But despite the challenges, the family team pressed forward with plans for the next season. “We had already decided in the beginning of [2019] that I was getting a new car,” explains Lanphear. “The one I was in was outdated and just not working for us.” Two new Port City chassis from Crazy Horse Racing in Maine would serve as the foundation for the sisters’ third season.

Even in a cost-conscious touring series like the ACT Tour, though, the reality was that it might be a partial season. “When the ACT schedule first came out, it was very intimidating,” Lanphear says. “More races, new tracks, and we already didn’t really have the budget to do the entire season, so we planned to pick and choose.”

Lanphear has been an integral part of the sponsor search throughout her career. “I truly would not be where I am today without them,” she says of her backers, both past and present. Replacing those that have not renewed is yet another challenge. “We still have to find the money to race, or else the cars will sit there in the shop all year. Over time with more experience we have changed how we word things, but [we are] still just as eager, if not more, to find funding. But it’s still super hard.”

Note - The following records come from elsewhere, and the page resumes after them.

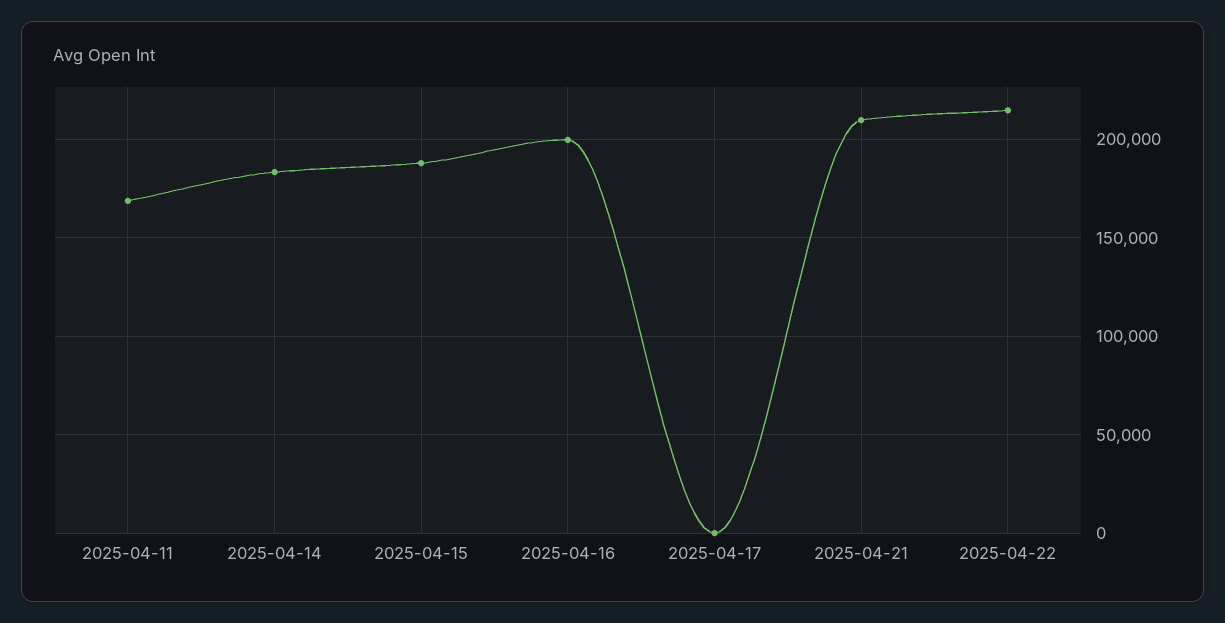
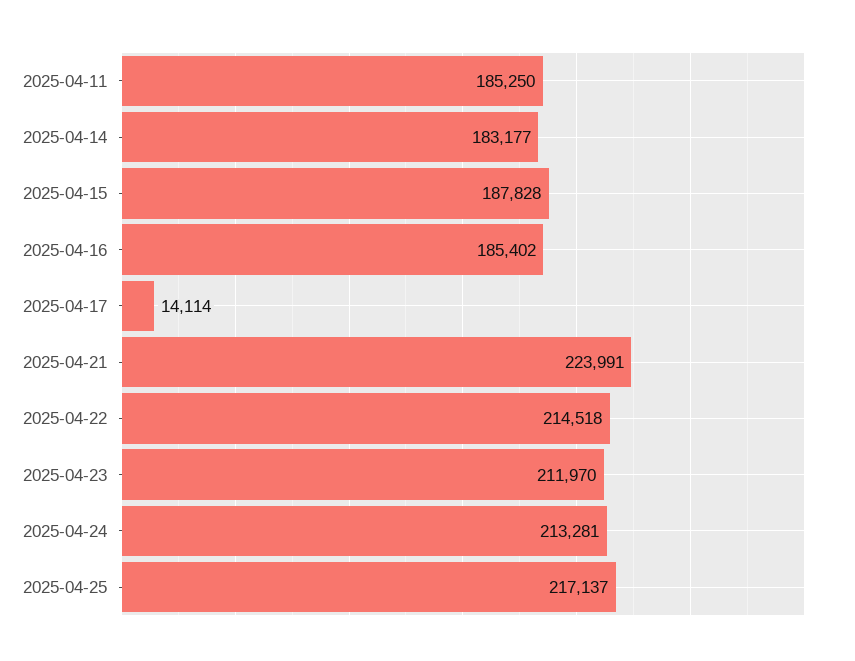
2025-04-11: 170000 -> 185250
2025-04-16: 200000 -> 185402
2025-04-17: 0 -> 14114
2025-04-21: 210000 -> 223991
2025-04-23: none -> 211970
2025-04-24: none -> 213281
2025-04-25: none -> 217137

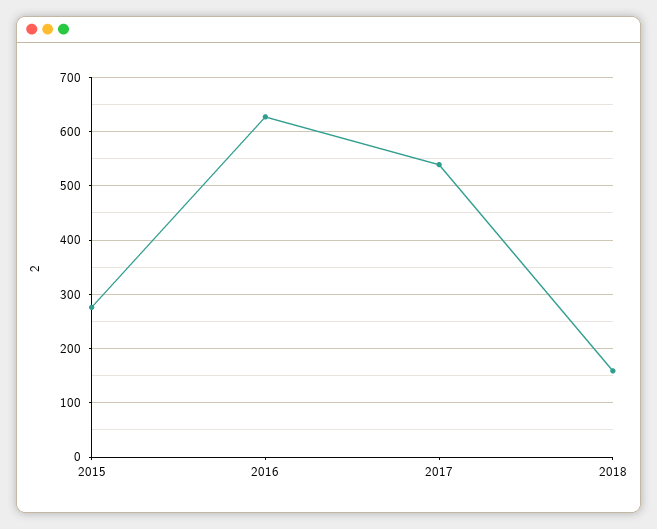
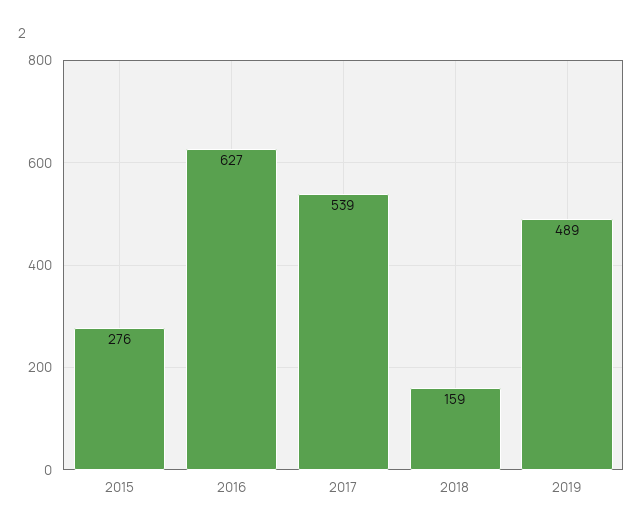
2019: none -> 489

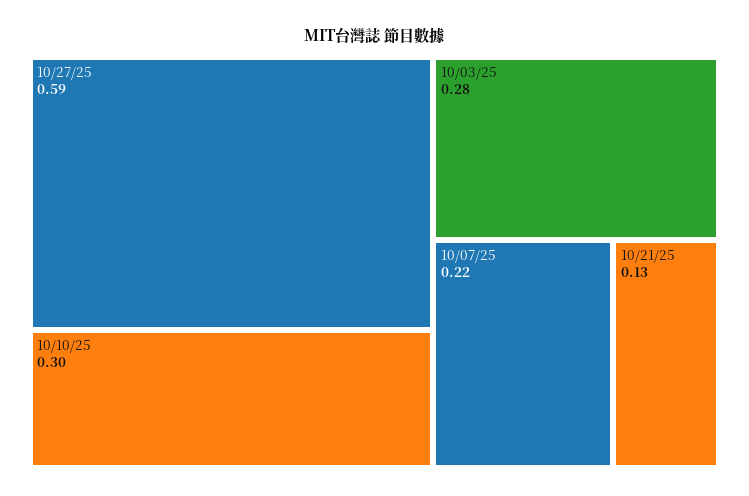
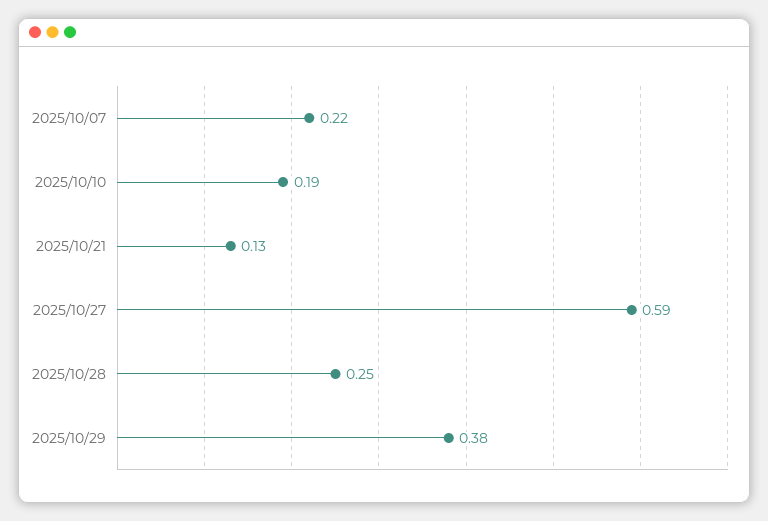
10/10/25: 0.3 -> 0.19
10/03/25: 0.28 -> none
2025/10/28: none -> 0.25
2025/10/29: none -> 0.38

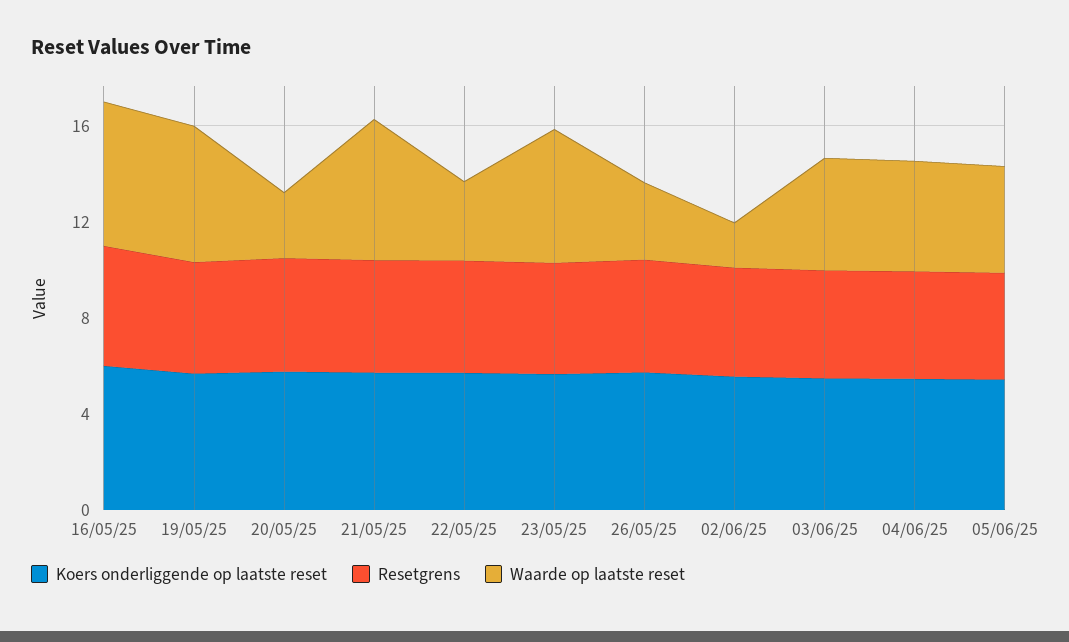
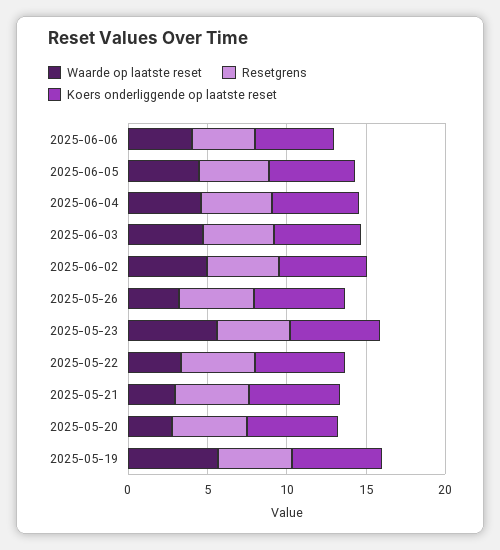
Koers onderliggende op laatste reset, 16/05/25: 6 -> none
Resetgrens, 16/05/25: 5 -> none
Waarde op laatste reset, 16/05/25: 6 -> none
Waarde op laatste reset, 21/05/25: 6 -> 3
Waarde op laatste reset, 02/06/25: 2 -> 5
Waarde op laatste reset, 2025-06-06: none -> 4
Resetgrens, 2025-06-06: none -> 4
Koers onderliggende op laatste reset, 2025-06-06: none -> 5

While sister Peyton has tended to other priorities this year, the two siblings have still been able to share time at the track this season. (Jeff Brown photo)

Lanphear even reached out to the Kulwicki Driver Development Program, a scholarship program that has been represented by New England drivers such as recently-crowned Oxford Plains Speedway track champion Dave Farrington, Jr. and SLM ace Derek Griffith. Lanphear was named a KDDP semi-finalist before the program was paused due to the COVID-19 pandemic. “I was very surprised and humbled to even be a semi-finalist for the KDDP program, but also it was a good confidence booster that I needed,” she says. “I don’t have the experience or stats the other semi-finalists have, but I’m always motivated to be and do the best I can, and I just hope next year I can be a finalist.”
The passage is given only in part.